Item 5.  Other Events and Required FD Disclosure.

On November 18, 2003, Ionics, Incorporated ("Ionics") and the shareholders and
members of Ecolochem, Inc. and its affiliated companies (collectively, the
"Ecolochem Group") entered into a Purchase Agreement that provides for the
acquisition by Ionics of the stock and membership interests of the Ecolochem
Group for $200 million in cash and 4,905,660 shares of Ionics common stock (the
"Acquisition"). In connection with the Acquisition, Ionics intends to file a
proxy statement that will be used to solicit proxies to approve the issuance of
the shares of Ionics common stock proposed to be issued in the Acquisition. On
August 14, 2003, the management and Board of Directors of Ionics approved a plan
of disposition to sell its consumer chemical business, the Elite Consumer
Products division in Ludlow, Massachusetts, which is part of Ionics' Consumer
Water Group segment.
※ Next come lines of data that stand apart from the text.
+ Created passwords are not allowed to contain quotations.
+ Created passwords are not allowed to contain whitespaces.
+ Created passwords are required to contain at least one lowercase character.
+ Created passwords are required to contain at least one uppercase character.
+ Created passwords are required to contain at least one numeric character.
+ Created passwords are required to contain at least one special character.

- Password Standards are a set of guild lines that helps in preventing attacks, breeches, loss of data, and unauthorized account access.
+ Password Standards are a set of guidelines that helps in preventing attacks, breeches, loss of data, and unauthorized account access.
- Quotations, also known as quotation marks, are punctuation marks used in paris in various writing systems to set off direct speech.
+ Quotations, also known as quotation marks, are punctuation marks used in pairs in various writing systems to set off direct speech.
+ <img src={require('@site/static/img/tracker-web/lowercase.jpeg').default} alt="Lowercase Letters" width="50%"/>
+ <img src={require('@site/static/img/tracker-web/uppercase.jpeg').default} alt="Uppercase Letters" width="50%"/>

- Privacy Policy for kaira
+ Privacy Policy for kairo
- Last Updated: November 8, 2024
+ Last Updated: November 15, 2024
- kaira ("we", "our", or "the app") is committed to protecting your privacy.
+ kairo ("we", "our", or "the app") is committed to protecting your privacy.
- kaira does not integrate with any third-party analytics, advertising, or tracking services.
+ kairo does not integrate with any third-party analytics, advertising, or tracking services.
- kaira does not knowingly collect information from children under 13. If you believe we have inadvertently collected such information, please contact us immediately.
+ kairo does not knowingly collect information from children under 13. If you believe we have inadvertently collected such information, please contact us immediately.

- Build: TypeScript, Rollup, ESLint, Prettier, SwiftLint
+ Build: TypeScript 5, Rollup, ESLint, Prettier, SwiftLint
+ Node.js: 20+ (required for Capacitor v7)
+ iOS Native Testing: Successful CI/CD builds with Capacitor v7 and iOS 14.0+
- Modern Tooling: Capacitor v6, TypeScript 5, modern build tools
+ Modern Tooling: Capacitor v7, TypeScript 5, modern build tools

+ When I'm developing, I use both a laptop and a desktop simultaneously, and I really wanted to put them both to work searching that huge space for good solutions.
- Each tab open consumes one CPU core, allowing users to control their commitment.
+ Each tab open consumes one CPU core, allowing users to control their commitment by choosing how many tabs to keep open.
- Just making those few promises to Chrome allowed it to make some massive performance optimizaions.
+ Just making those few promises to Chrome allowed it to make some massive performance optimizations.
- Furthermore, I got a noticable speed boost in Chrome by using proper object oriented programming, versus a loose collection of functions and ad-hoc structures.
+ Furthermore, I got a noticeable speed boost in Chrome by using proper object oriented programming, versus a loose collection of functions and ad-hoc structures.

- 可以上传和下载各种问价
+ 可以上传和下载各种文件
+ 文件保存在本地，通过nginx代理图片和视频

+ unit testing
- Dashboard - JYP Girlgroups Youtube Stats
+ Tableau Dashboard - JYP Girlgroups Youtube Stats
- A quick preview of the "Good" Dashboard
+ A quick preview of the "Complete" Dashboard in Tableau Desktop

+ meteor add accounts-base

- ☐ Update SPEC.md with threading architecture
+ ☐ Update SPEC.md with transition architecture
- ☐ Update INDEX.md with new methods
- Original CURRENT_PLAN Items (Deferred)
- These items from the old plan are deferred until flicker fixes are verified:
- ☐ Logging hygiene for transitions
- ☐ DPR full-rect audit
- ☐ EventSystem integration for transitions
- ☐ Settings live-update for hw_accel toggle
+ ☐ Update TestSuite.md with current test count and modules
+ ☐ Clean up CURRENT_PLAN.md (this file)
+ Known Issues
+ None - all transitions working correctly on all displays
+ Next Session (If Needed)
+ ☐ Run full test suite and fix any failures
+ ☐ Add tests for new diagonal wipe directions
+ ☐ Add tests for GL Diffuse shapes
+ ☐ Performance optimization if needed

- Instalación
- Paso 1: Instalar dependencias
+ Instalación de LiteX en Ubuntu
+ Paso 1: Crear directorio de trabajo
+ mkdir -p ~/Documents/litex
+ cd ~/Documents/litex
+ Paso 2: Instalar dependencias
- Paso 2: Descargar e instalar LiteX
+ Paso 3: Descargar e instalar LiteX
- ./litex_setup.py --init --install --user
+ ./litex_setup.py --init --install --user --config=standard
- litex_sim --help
The discontinuance of these operations was previously
disclosed in Ionics' Quarterly Report on Form 10-Q for the quarterly period
ended September 30, 2003. In connection with the filing of the proxy statement
relating to the Acquisition, Ionics is filing this report to update certain
information that was previously reported in its Annual Report on Form 10-K for
the year ended December 31, 2002 to reflect the impact of the classification of
the consumer chemical business operations as discontinued operations pursuant to
Statement of Financial Accounting Standards No. 144, "Accounting for the
Impairment or Disposal of Long Lived Assets" ("SFAS No. 144"). Specifically,
Ionics is filing selected consolidated financial data for the five years ended
December 31, 2002, audited consolidated financial statements of Ionics and its
subsidiaries as of December 31, 2002 and 2001 and for each of the three years in
the period ended December 31, 2002, and certain disclosures regarding Ionics'
results of operations and financial condition as of and for the periods
reflected in such audited consolidated financial statements (which appear as
Exhibits 99.1, 99.3 and 99.2 to this report, respectively, and are incorporated
herein by this reference), in each case that reflect the impact of the
classification of these operations as discontinued operations pursuant to SFAS
No. 144. Ionics has not updated any of the information contained in this report
for events that have occurred since December 31, 2002 other than the
discontinuance of these operations. The information contained in this report
should be read in conjunction with Ionics' Annual Report on Form 10-K for the
year ended December 31, 2002 (as amended), Quarterly Report on Form 10-Q for the
quarterly period ended September 30, 2003 and Current Reports on Form 8-K filed
on November 19, 2003 and November 26, 2003.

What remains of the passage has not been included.